Un hommage vibrant sous les fenêtres du ministère
Ce samedi 9 juin, plusieurs centaines de personnes se sont rassemblées place Vendôme à Paris, sous les fenêtres du ministère de la Justice, pour rendre hommage à Lyhanna, une jeune femme de 23 ans tuée par son compagnon la semaine dernière dans le Val-d'Oise. Les manifestantes, majoritairement des femmes, ont scandé des slogans comme « C'est une honte pour notre pays » et « Justice pour Lyhanna », dénonçant l'inaction des autorités face aux violences conjugales.
Des témoignages poignants
De nombreuses personnes ont pris la parole pour évoquer le parcours de Lyhanna, qui avait déjà porté plainte à plusieurs reprises contre son conjoint sans que des mesures de protection suffisantes ne soient prises. « Elle a alerté, elle a crié, mais on ne l'a pas écoutée », a déclaré une amie de la victime, la voix brisée par l'émotion. Des pancartes portaient des messages comme « Combien de mortes faudra-t-il ? » ou « Les féminicides sont politiques ».
Le collectif « Nous Toutes », à l'origine du rassemblement, a rappelé que depuis le début de l'année 2026, plus de 80 femmes ont été tuées par leur conjoint ou ex-conjoint en France. « Chaque féminicide est un échec de l'État », a martelé une porte-parole du collectif, appelant à des mesures concrètes comme la généralisation des bracelets anti-rapprochement et la formation des policiers et des juges.
Des interpellations en marge du rassemblement
En marge de la manifestation, quelques heurts ont éclaté entre des jeunes et les forces de l'ordre, qui ont procédé à une dizaine d'interpellations. Des gaz lacrymogènes ont été utilisés pour disperser un groupe de manifestants qui tentaient de bloquer la circulation. Cependant, la majorité du rassemblement s'est déroulé dans le calme, dans une atmosphère recueillie et déterminée.
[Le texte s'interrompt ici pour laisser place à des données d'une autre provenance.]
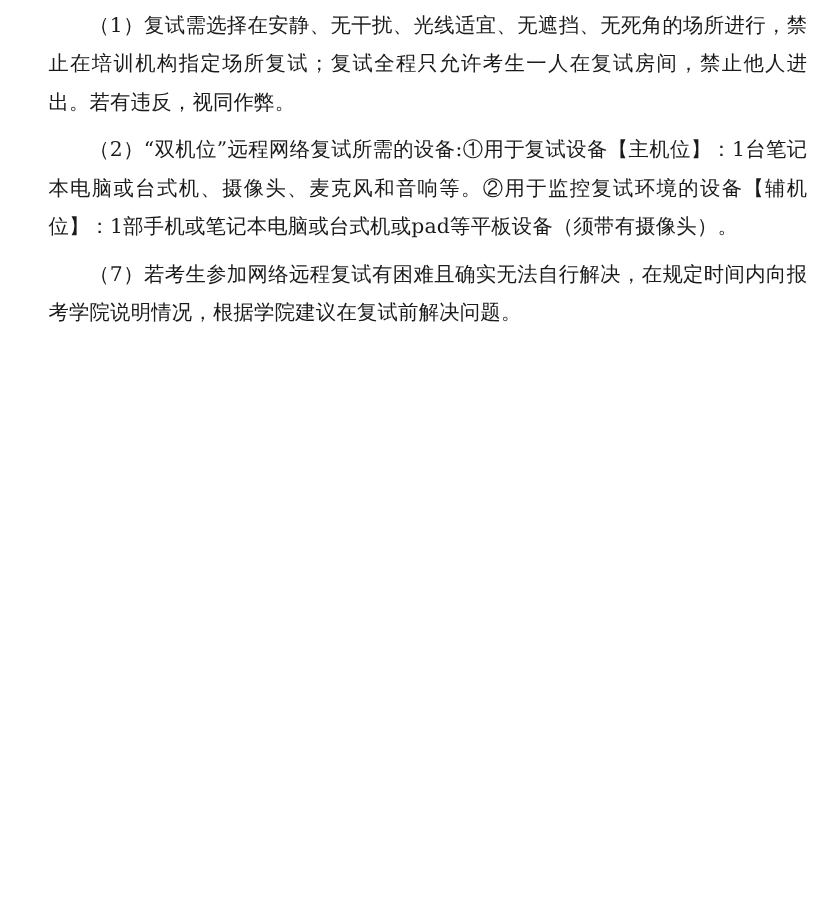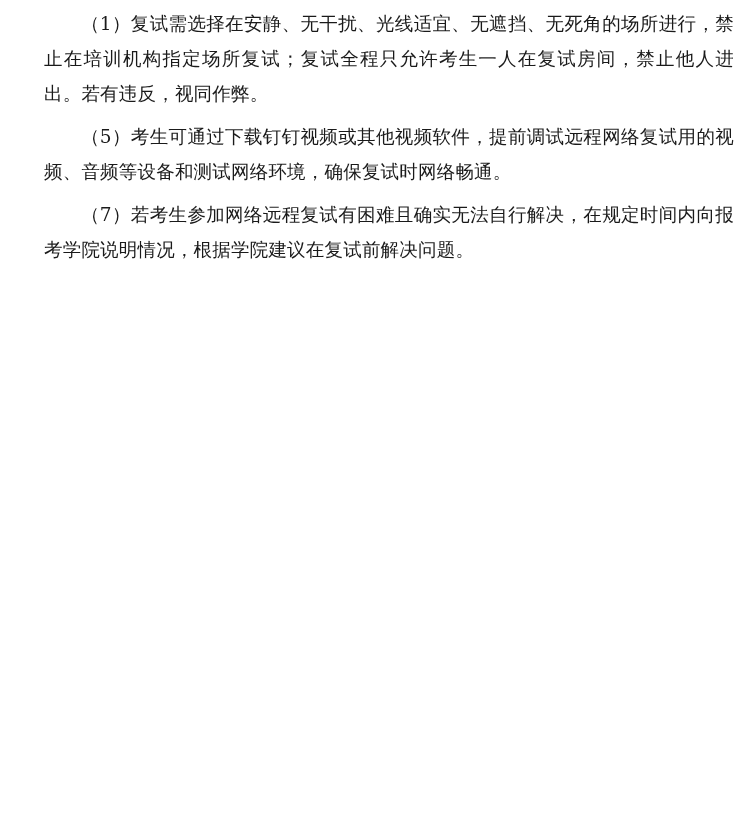"（2）“双机位”远程网络复试所需的设备:①用于复试设备【主机位】：1台笔记本电脑" p.para { html: none -> <p>（2）“双机位”远程网络复试所需的设备:①用于复试设备【主机位】：1台笔记本电脑或台式机、摄像头、麦克风和音响等。②用于监控复试环境的设备【辅机位】：1部手机或笔记本电脑或台式机或pad等平板设备（须带有摄像头）。</p> }
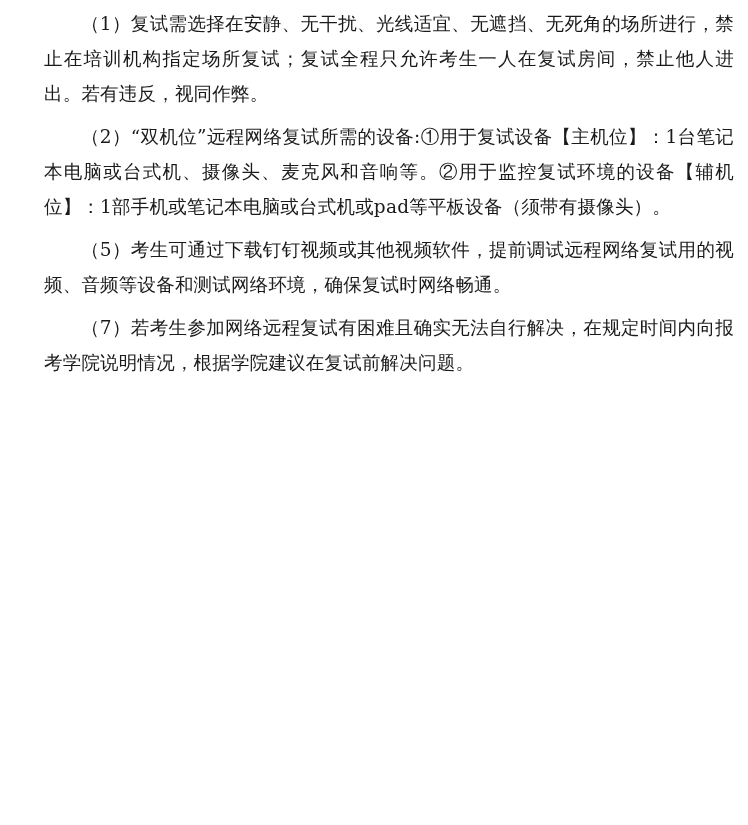"（5）考生可通过下载钉钉视频或其他视频软件，提前调试远程网络复试用的视频、音频等" p.para { html: <p>（5）考生可通过下载钉钉视频或其他视频软件，提前调试远程网络复试用的视频、音频等设备和测试网络环境，确保复试时网络畅通。</p> -> none }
Une mobilisation qui s'étend
Des hommages similaires ont eu lieu dans plusieurs autres villes de France, notamment à Lyon, Marseille et Lille. À Paris, la famille de Lyhanna a reçu le soutien de nombreuses associations féministes. Le ministre de la Justice, interrogé plus tôt dans la journée, a promis une « évaluation des procédures » et a annoncé la création d'une mission d'inspection sur le suivi des plaintes pour violences conjugales. Une promesse qui n'a pas suffi à calmer la colère des manifestantes, qui réclament des actes, pas des mots.
« On ne veut plus de ces promesses qui ne sont jamais tenues. On veut que les femmes soient protégées, point final », a conclu une manifestante, brandissant une photo de Lyhanna souriante, entourée de ses proches.